Thanks for trying it out, looks awesome!

I think there actually is a way to make CreateFromWebCam() work from other cameras. It looks like it might be undocumented, but CreateFromWebCam’s “constraints” argument takes an optional deviceId parameter, which I believe corresponds to an element of the output of MediaDevices.enumerateDevices(). Definitely not very easy to use, but I believe that that’s how to choose which camera you get your video texture from.

The plane was just put in as a cheap way to render the texture behind the tracked object, and I do mean cheap. It’s definitely not the right way to do that for anything more than a demo, so I’m super happy to hear you’re investigating alternatives.

I’d hadn’t seen layers before; pretty cool, but they don’t appear to support video textures, sadly. That might be a worthwhile feature to add, though, especially if we want to enable more camera-based experiences powered by Babylon. :grin:

tl;dr: The next three paragraphs are all about camera intrinsics alignment for AR scenarios. I wrote them all before it occurred to me that I don’t really know why your screen-filling plane didn’t work, though I do have a theory. If you’re already familiar with AR camera concepts, you may just want to skip ahead a bit. :upside_down_face:

The trick with trying to make a plan that fits the screen is that, for the marker tracking illusion to work, your virtual camera’s intrinsic parameters (most importantly field-of-view and aspect ratio) have to match those of your real-world camera. Canonically, most AR experiences have required users to “calibrate” their cameras in order to learn their intrinsics; this can yield high-quality experiences, but requires a lot of overhead for the user. To avoid that, in my Playground I simply “guessed” the intrinsics and hand-tuned the plane in the scene to look correct with the output it was receiving.

Guessing the field-of-view may or may not be viable depending on the experience you’re going for (most cameras a pretty similar, so a good middle-of-the-road guess will probably work unless you are trying to do something very precise). Where it gets more tricky is in aspect ratio. Real-world cameras are much more constrained than virtual ones vis a vis the aspect ratios they can output, so generally you’ll have to try to make your virtual camera account for the idiosyncrasies if your real one. Ideally, that just means rendering to an output that has the same aspect ratio as your camera’s input, which will allow you to essentially “crop” your rendering to the edges of the plane you see in my original Playground. If you can’t do this, the second most common approach is to render an area that fits “inside” the image from your camera. For example, if your camera returns a 4:3 image but you have to render to a 16:9 output, most approaches would have you crop out the top and bottom of the image from your camera, the aim still being to fill your rendering background with the image from your camera even if you can’t fit all of it in. The downside to this second approach is that, while it does give the appearance of a “full screen AR experience,” the math required to get your camera parameters to stay synchronized across multiple aspect ratios is not trivial.

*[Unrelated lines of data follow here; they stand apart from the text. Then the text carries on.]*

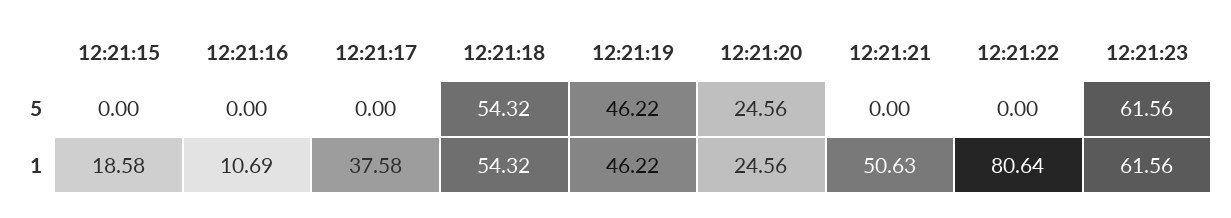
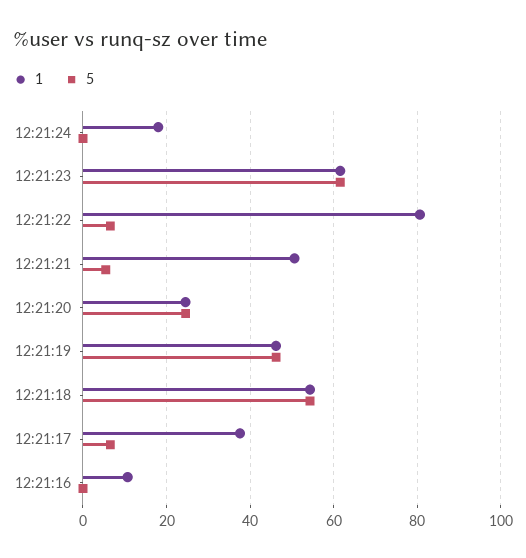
5, 12:21:15: 0 -> none
5, 12:21:17: 0 -> 6
5, 12:21:21: 0 -> 6
5, 12:21:22: 0 -> 6
1, 12:21:15: 18.58 -> none
1, 12:21:24: none -> 18
5, 12:21:24: none -> 0

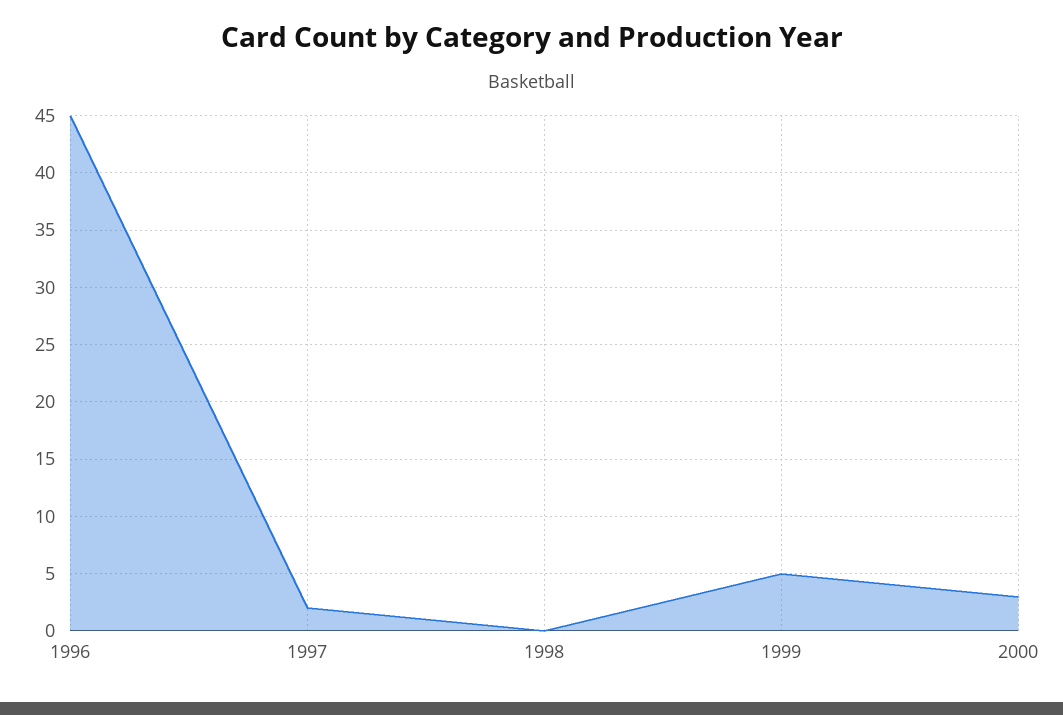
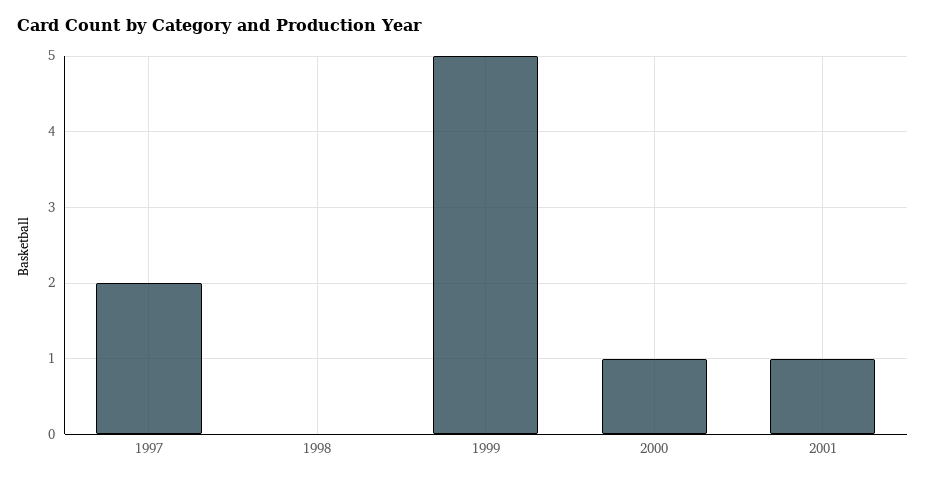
1996: 45 -> none
2000: 3 -> 1
2001: none -> 1

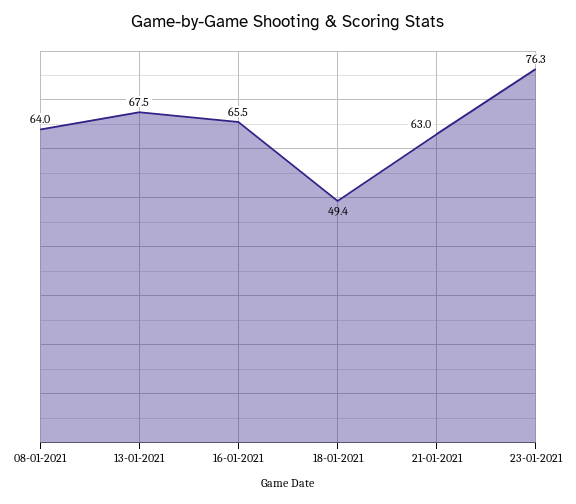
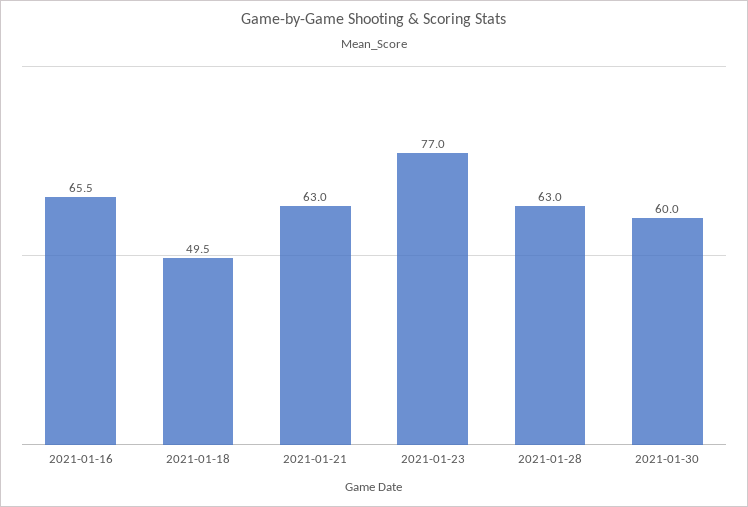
08-01-2021: 64 -> none
13-01-2021: 67.5 -> none
18-01-2021: 49.4 -> 49.5
23-01-2021: 76.3 -> 77
2021-01-28: none -> 63
2021-01-30: none -> 60

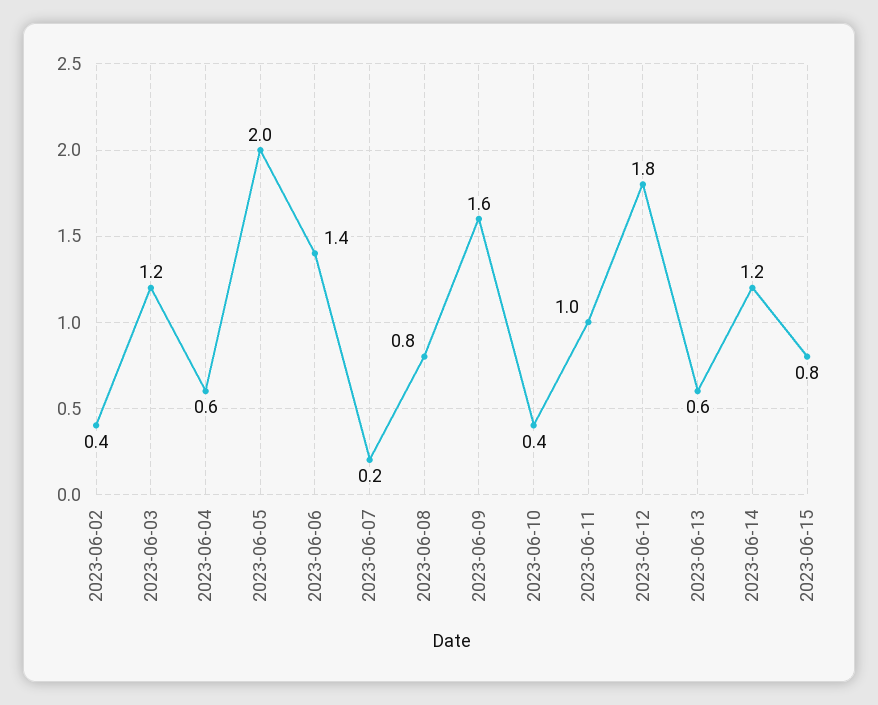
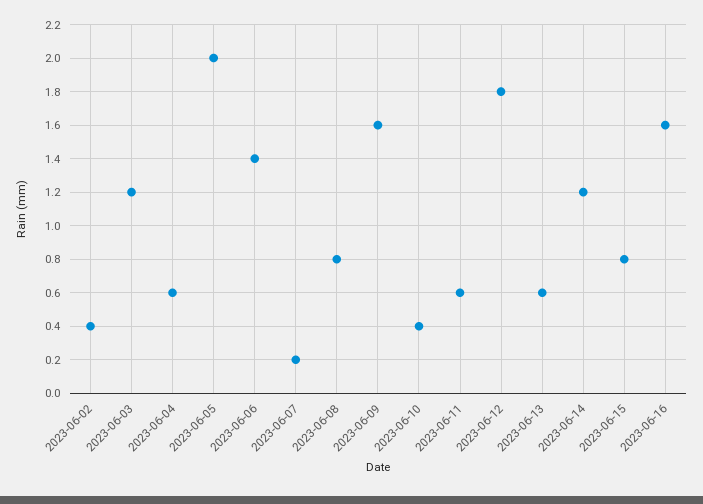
2023-06-11: 1 -> 0.6
2023-06-16: none -> 1.6

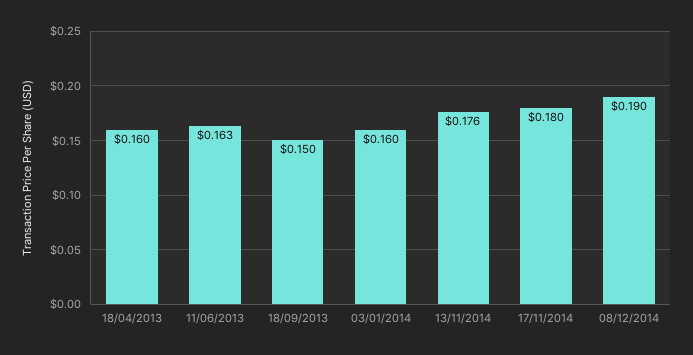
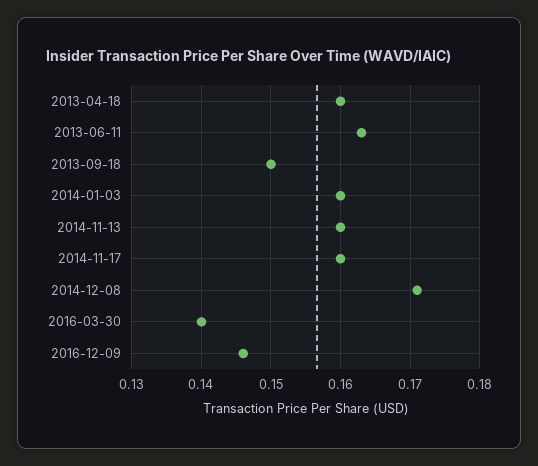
13/11/2014: 0.176 -> 0.16
17/11/2014: 0.18 -> 0.16
08/12/2014: 0.19 -> 0.171
2016-03-30: none -> 0.14
2016-12-09: none -> 0.146

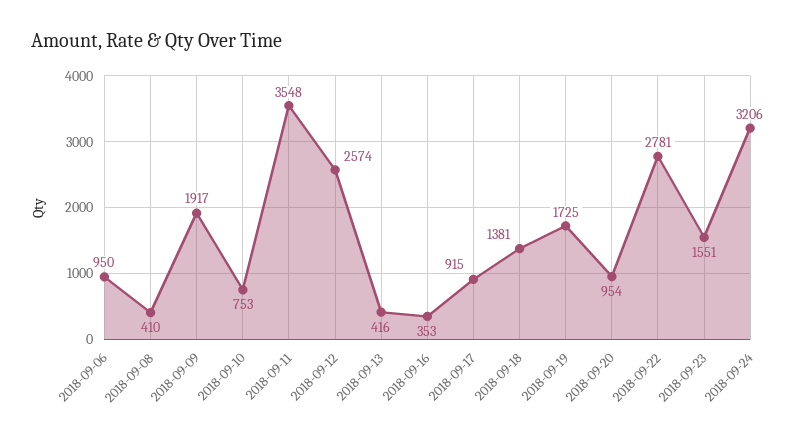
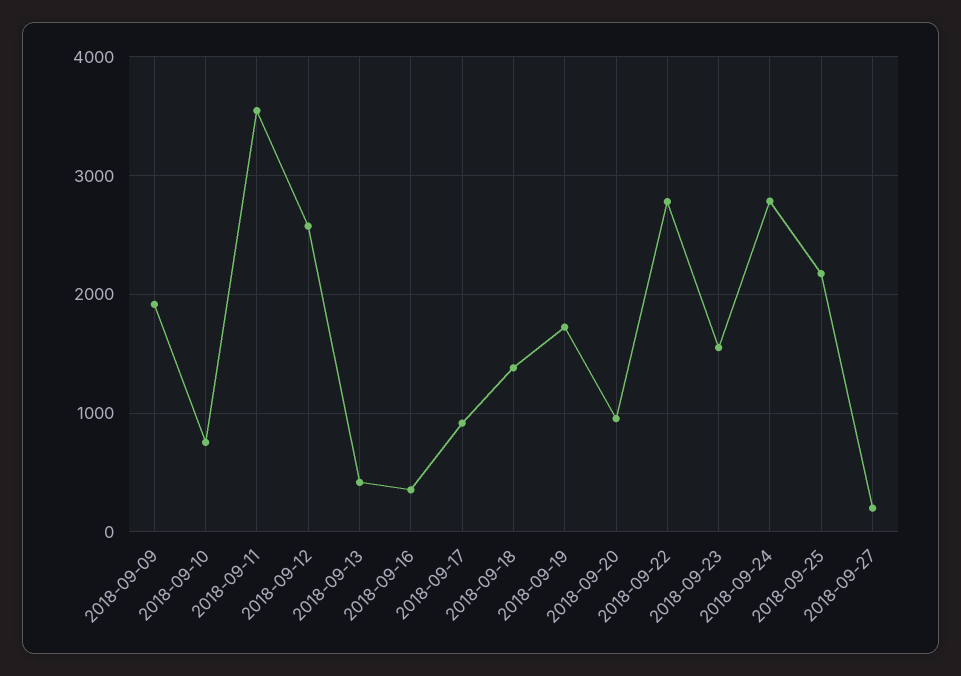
2018-09-06: 950 -> none
2018-09-08: 410 -> none
2018-09-24: 3206 -> 2800
2018-09-25: none -> 2200
2018-09-27: none -> 200

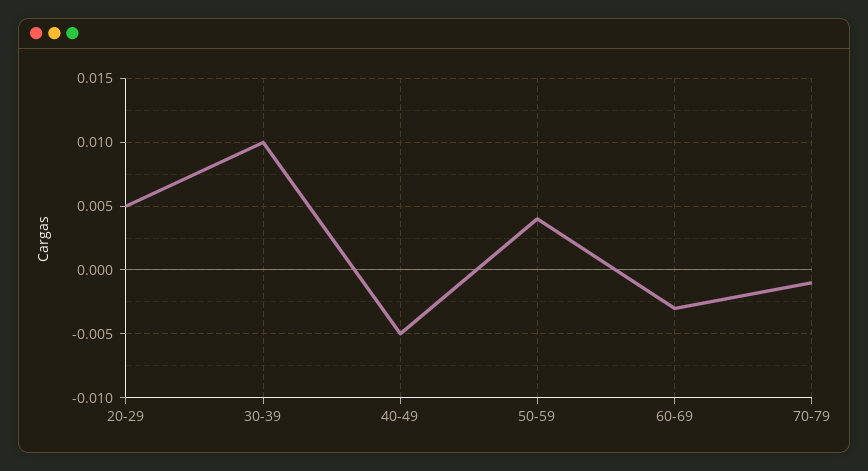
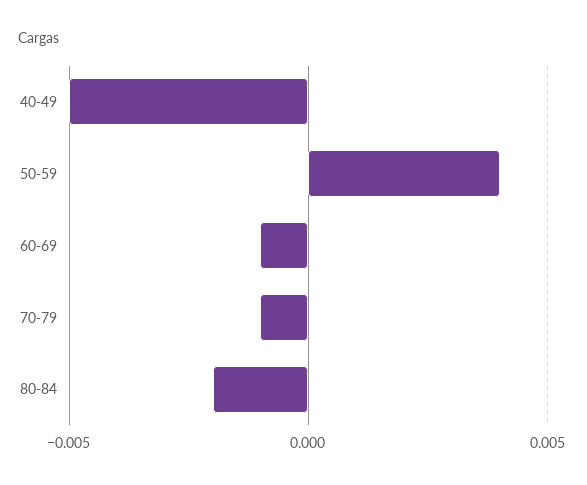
20-29: 0.005 -> none
30-39: 0.01 -> none
60-69: -0.003 -> -0.001
80-84: none -> -0.002

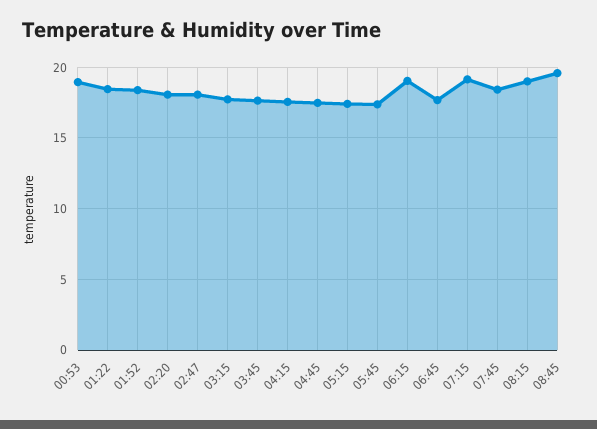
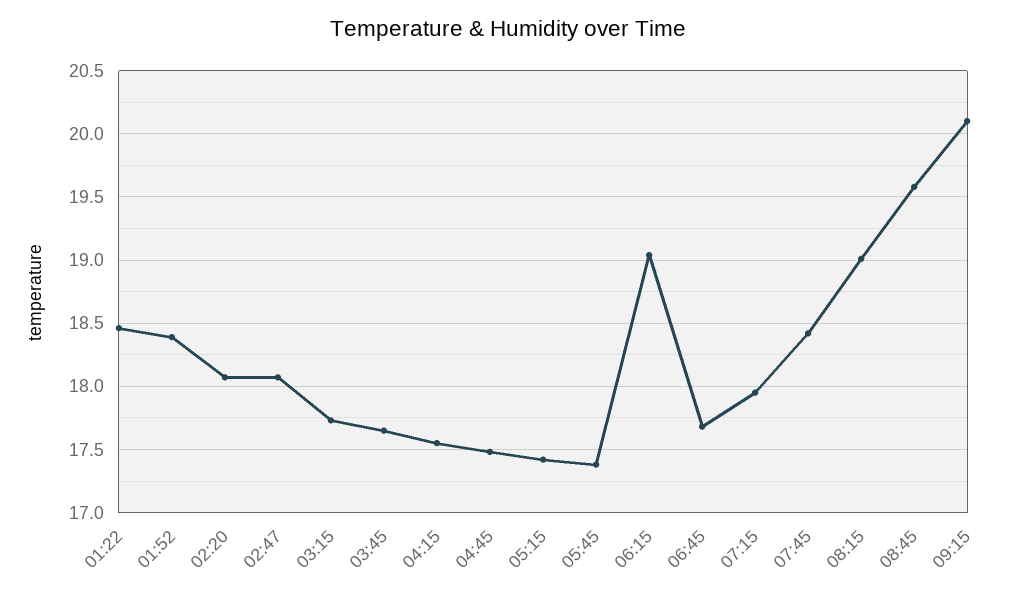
00:53: 19 -> none
07:15: 19 -> 17.95
09:15: none -> 20.1

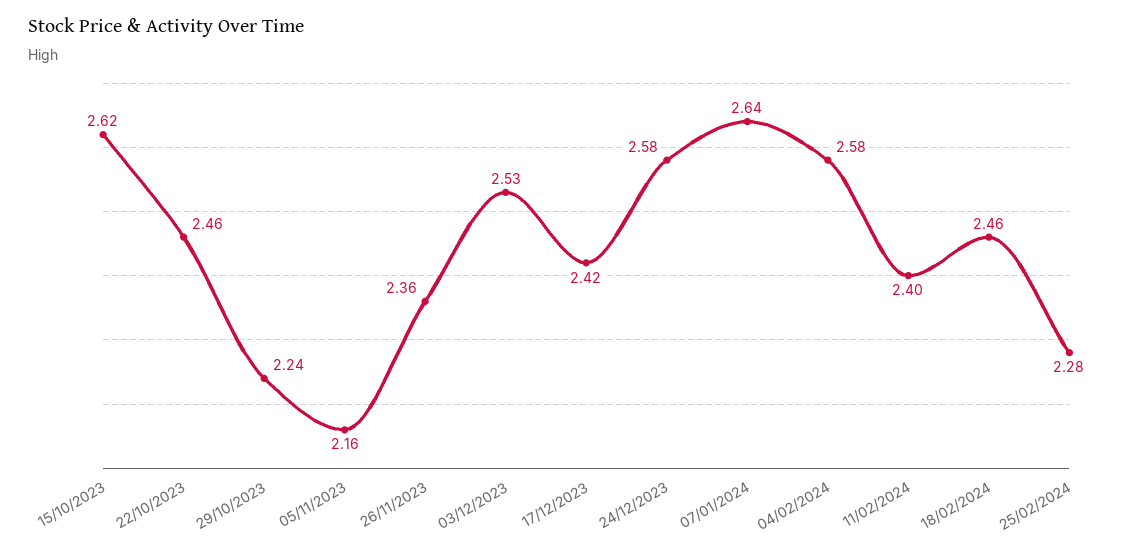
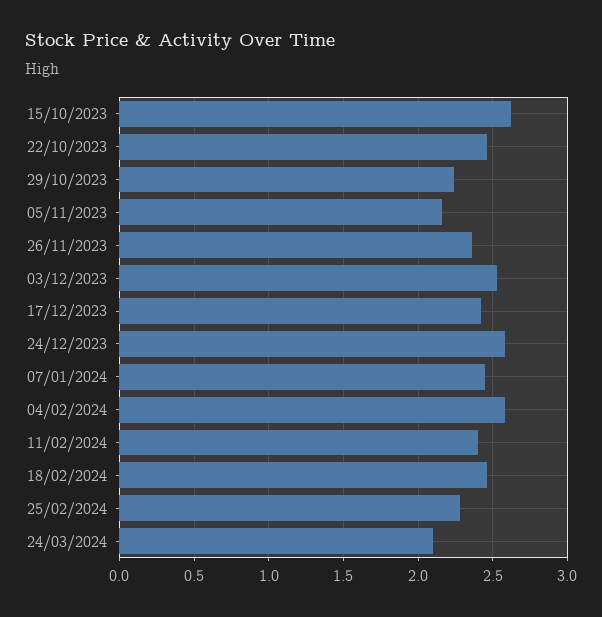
07/01/2024: 2.64 -> 2.45
24/03/2024: none -> 2.1

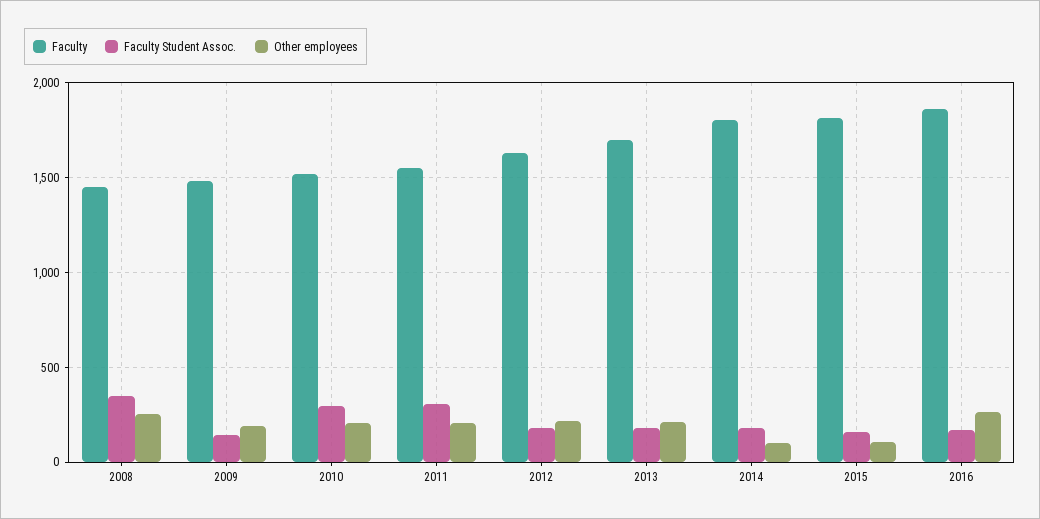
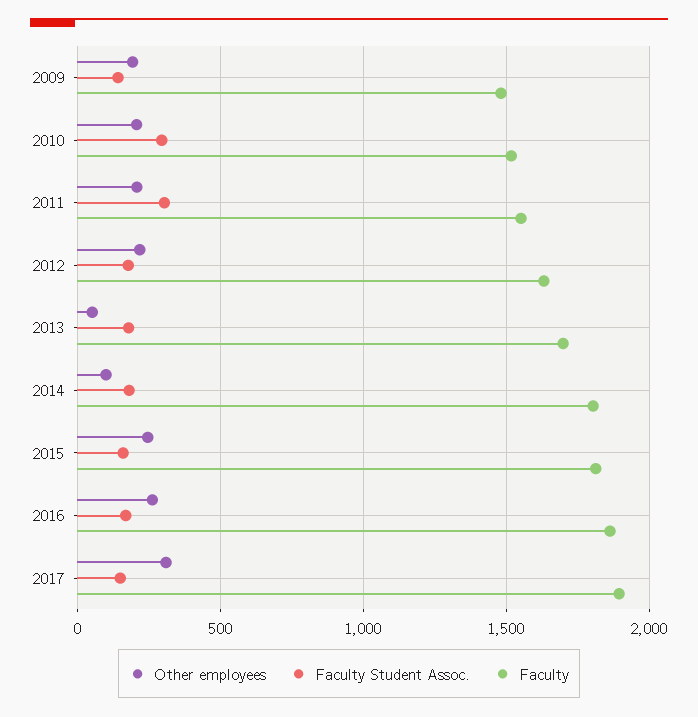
Faculty, 2008: 1450 -> none
Faculty Student Assoc., 2008: 350 -> none
Other employees, 2008: 250 -> none
Other employees, 2013: 200 -> 50
Other employees, 2015: 100 -> 250
Other employees, 2017: none -> 300
Faculty Student Assoc., 2017: none -> 150
Faculty, 2017: none -> 1900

To avoid fighting with that math, and to allow the experience to work properly in the Playground where I don’t have much control over the aspect ratio, I took a third option: I rendered the video texture to a constant-size plane that was allowed to fit completely inside the virtual camera’s view frustum. In other words, for simplicity and use in the Playground, I fully decoupled the real and virtual cameras. This, like I said, is almost certainly not the best approach for any production deployment. But I really wanted to be able to simply and easily show the behavior in the Playground; so to make that happen, I chose this approach.

You didn’t specify how your screen-fitting plane doesn’t work, so please correct me if my guess is wrong; but I’m guessing its because pegging your virtual camera to the render target’s aspect ratio caused the camera’s intrinsics to get out of sync with the real-word camera. This problem would manifest as an apparent and varying “offset” between your video texture background and your 3D-rendered foreground: you move the marker, and the object that’s supposed to track it moves in the right general direction, but it’s in the wrong place and it doesn’t move the right distance. The easiest way to address this problem will be to force your render window to be the same aspect ratio as your webcam’s output; that would allow you to hand-tune your plane to go from edge to edge of your render target and still match up with the motions it’s tracking in the video. This is the first option I described two paragraphs ago; options two and three are also viable, but they have definite downsides.

After so long a reply, this is probably the wrong point to ask, but…did any of that address your question? I think I covered all the “magic” about that plane; but if you have any more questions – about that or anything else in this arena – please ask! After ten paragraphs this is probably obvious, but I love talking about this stuff. :smile: